__Your instructions__: Below are some entries. Transcribe the lines from the one holding "-62,7 +62,7 @@" to the one holding "-63,7 +63,7 @@", inclusive, but not the pictures among them.

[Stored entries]
╭──

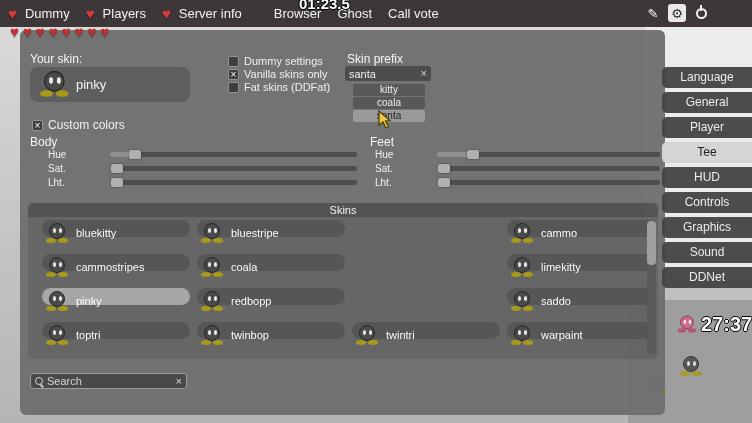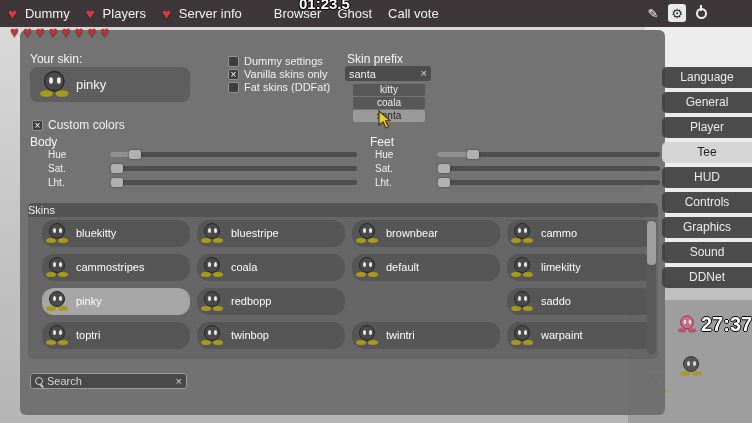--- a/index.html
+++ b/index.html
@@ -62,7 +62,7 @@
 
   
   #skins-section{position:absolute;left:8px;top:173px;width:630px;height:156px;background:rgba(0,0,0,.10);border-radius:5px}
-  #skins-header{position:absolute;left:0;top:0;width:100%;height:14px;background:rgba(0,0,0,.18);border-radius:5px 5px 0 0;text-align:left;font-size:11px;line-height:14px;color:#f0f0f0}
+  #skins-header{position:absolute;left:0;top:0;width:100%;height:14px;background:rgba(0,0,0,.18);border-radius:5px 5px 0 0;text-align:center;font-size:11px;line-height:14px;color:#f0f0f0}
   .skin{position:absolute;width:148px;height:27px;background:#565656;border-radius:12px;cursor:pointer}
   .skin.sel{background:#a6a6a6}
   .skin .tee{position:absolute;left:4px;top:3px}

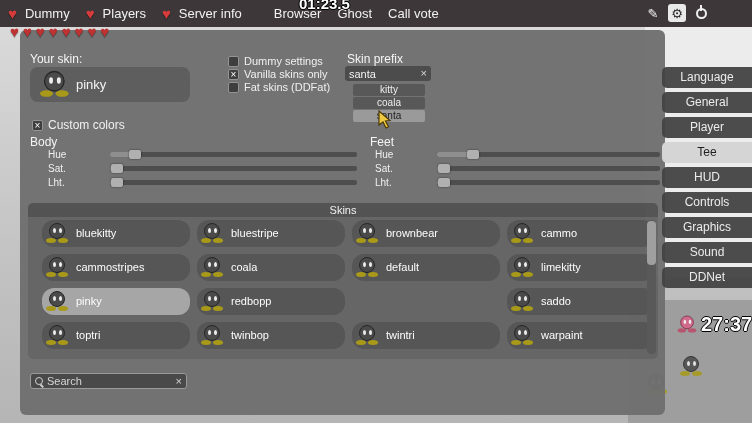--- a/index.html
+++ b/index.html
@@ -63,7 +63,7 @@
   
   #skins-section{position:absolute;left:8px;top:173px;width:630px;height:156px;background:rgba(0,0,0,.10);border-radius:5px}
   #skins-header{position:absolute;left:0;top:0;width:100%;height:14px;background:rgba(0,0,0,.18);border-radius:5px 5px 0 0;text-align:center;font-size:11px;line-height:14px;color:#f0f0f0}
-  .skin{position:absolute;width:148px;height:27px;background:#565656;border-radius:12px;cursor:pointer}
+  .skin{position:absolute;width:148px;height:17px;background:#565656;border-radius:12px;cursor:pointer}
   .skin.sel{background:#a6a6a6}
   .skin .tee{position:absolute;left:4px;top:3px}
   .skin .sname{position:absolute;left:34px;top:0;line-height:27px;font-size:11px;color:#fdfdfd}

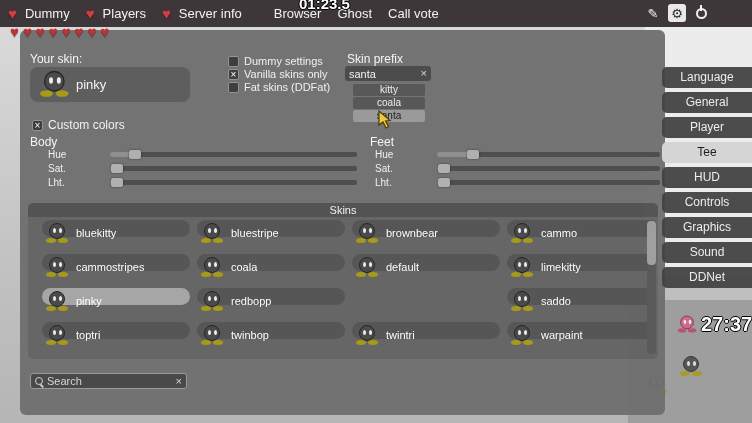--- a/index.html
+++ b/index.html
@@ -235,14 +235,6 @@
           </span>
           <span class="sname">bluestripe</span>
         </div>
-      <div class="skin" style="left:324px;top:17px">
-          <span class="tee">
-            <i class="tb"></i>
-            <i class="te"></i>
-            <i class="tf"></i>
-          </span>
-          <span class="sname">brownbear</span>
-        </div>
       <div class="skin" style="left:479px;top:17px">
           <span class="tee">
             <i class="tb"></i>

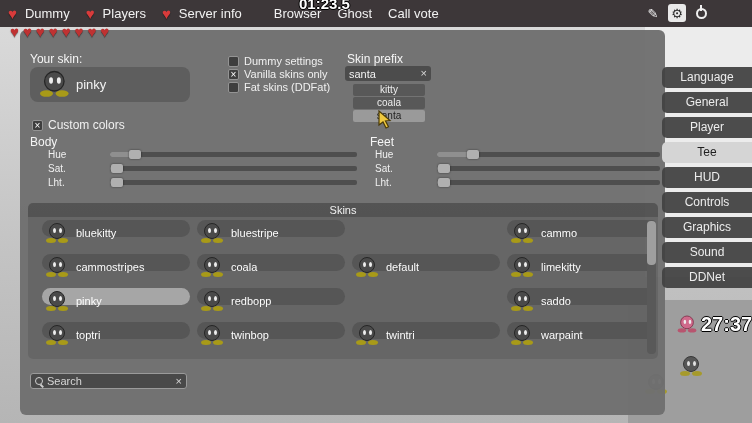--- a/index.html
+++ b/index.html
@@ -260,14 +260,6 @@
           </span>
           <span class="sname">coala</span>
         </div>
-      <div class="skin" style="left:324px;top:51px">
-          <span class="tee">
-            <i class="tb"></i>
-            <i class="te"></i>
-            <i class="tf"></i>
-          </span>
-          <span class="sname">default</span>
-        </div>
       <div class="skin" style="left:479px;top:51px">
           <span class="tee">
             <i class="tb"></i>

╰──
╭──

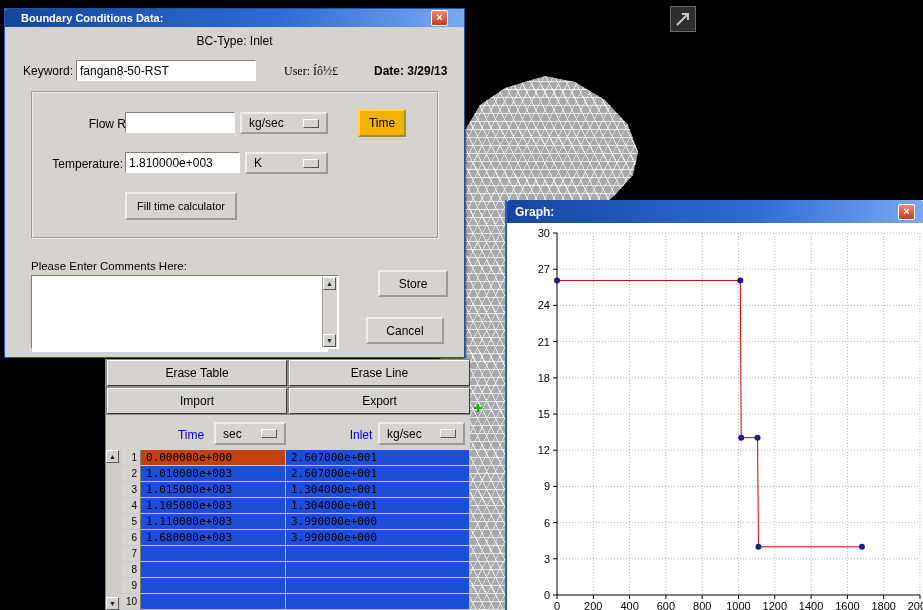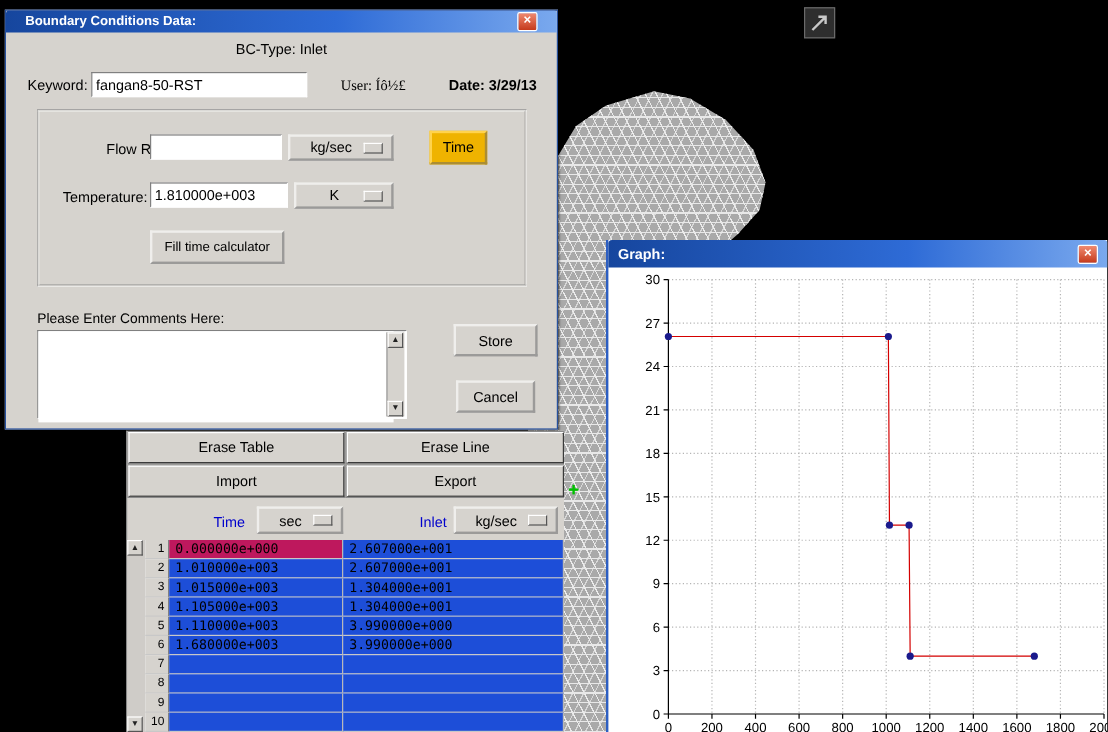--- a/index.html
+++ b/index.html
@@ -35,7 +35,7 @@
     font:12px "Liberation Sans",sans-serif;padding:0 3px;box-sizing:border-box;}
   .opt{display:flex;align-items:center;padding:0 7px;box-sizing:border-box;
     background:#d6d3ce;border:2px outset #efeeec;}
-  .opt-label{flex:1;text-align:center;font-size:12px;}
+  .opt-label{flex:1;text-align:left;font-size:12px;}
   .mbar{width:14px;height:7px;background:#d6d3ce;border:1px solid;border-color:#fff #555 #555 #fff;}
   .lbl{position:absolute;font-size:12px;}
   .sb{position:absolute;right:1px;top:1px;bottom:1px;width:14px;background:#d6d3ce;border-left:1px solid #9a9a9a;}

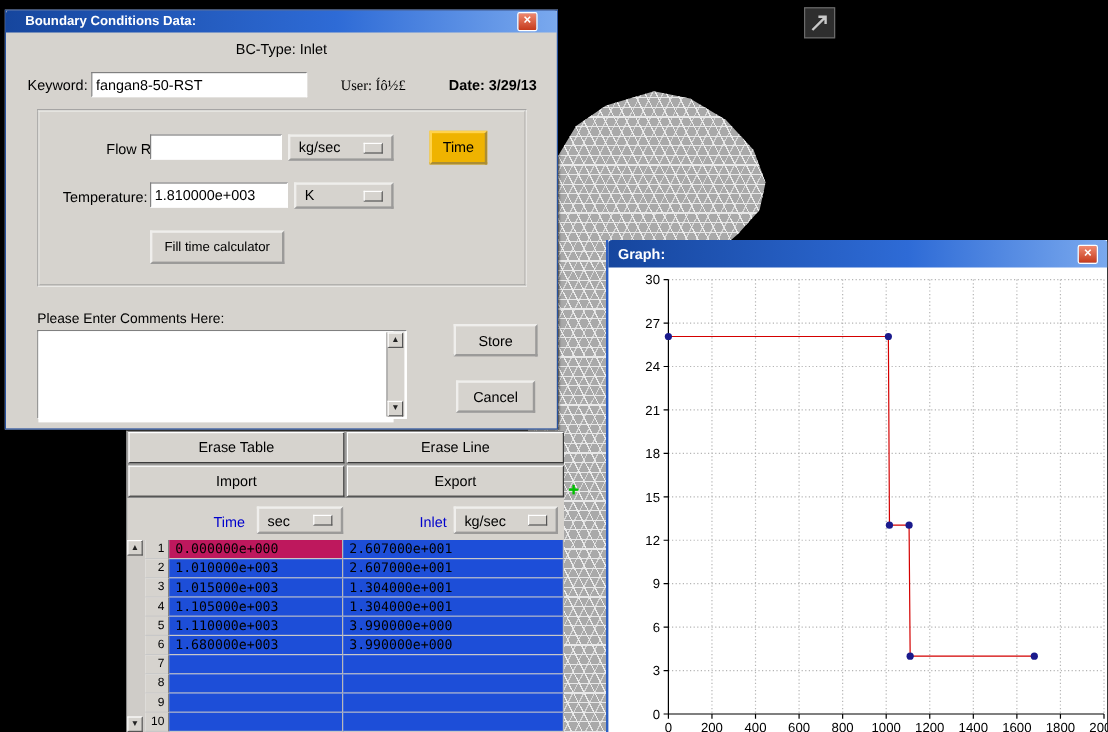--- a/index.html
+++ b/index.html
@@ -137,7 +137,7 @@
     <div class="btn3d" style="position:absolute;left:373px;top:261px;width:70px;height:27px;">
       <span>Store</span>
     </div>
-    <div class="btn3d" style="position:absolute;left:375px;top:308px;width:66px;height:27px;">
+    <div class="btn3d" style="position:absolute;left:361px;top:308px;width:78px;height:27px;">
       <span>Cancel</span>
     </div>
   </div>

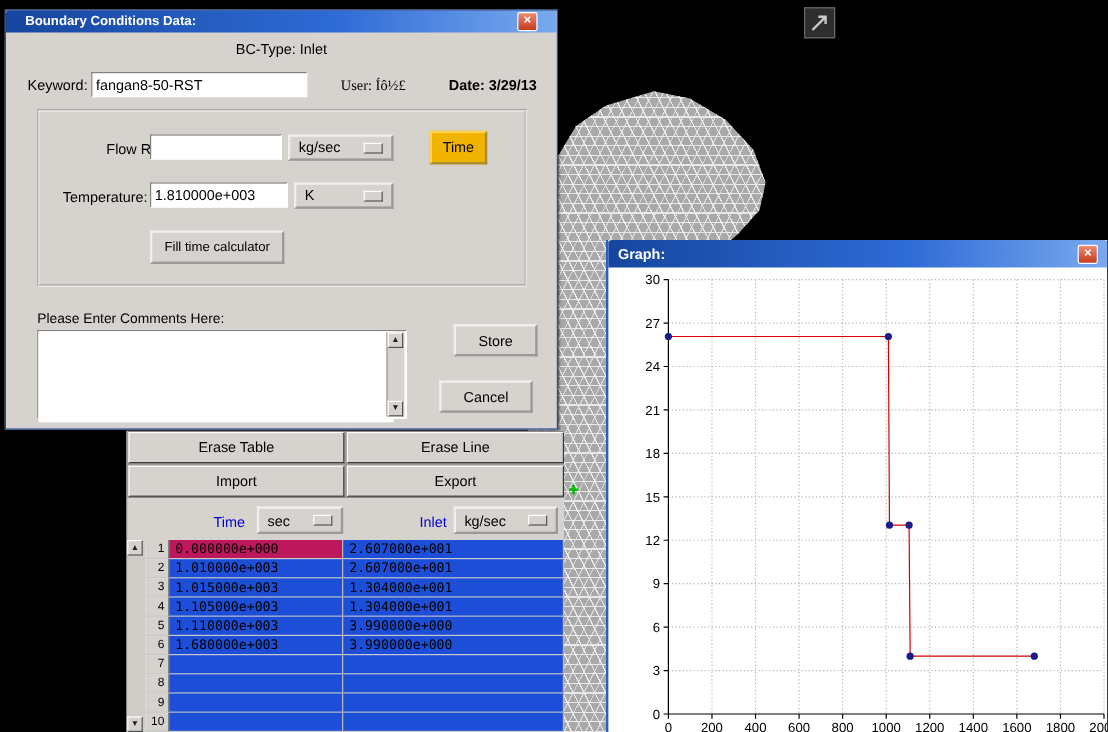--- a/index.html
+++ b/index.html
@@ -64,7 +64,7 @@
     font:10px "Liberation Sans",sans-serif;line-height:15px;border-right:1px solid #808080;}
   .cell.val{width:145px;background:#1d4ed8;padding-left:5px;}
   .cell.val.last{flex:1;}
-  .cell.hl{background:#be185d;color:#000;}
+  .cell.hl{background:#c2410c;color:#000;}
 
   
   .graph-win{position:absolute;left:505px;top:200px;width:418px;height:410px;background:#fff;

╰──

__Finished exercise__:
@@ -62,7 +62,7 @@
 
   
   #skins-section{position:absolute;left:8px;top:173px;width:630px;height:156px;background:rgba(0,0,0,.10);border-radius:5px}
-  #skins-header{position:absolute;left:0;top:0;width:100%;height:14px;background:rgba(0,0,0,.18);border-radius:5px 5px 0 0;text-align:left;font-size:11px;line-height:14px;color:#f0f0f0}
+  #skins-header{position:absolute;left:0;top:0;width:100%;height:14px;background:rgba(0,0,0,.18);border-radius:5px 5px 0 0;text-align:center;font-size:11px;line-height:14px;color:#f0f0f0}
   .skin{position:absolute;width:148px;height:27px;background:#565656;border-radius:12px;cursor:pointer}
   .skin.sel{background:#a6a6a6}
   .skin .tee{position:absolute;left:4px;top:3px}

--- a/index.html
+++ b/index.html
@@ -63,7 +63,7 @@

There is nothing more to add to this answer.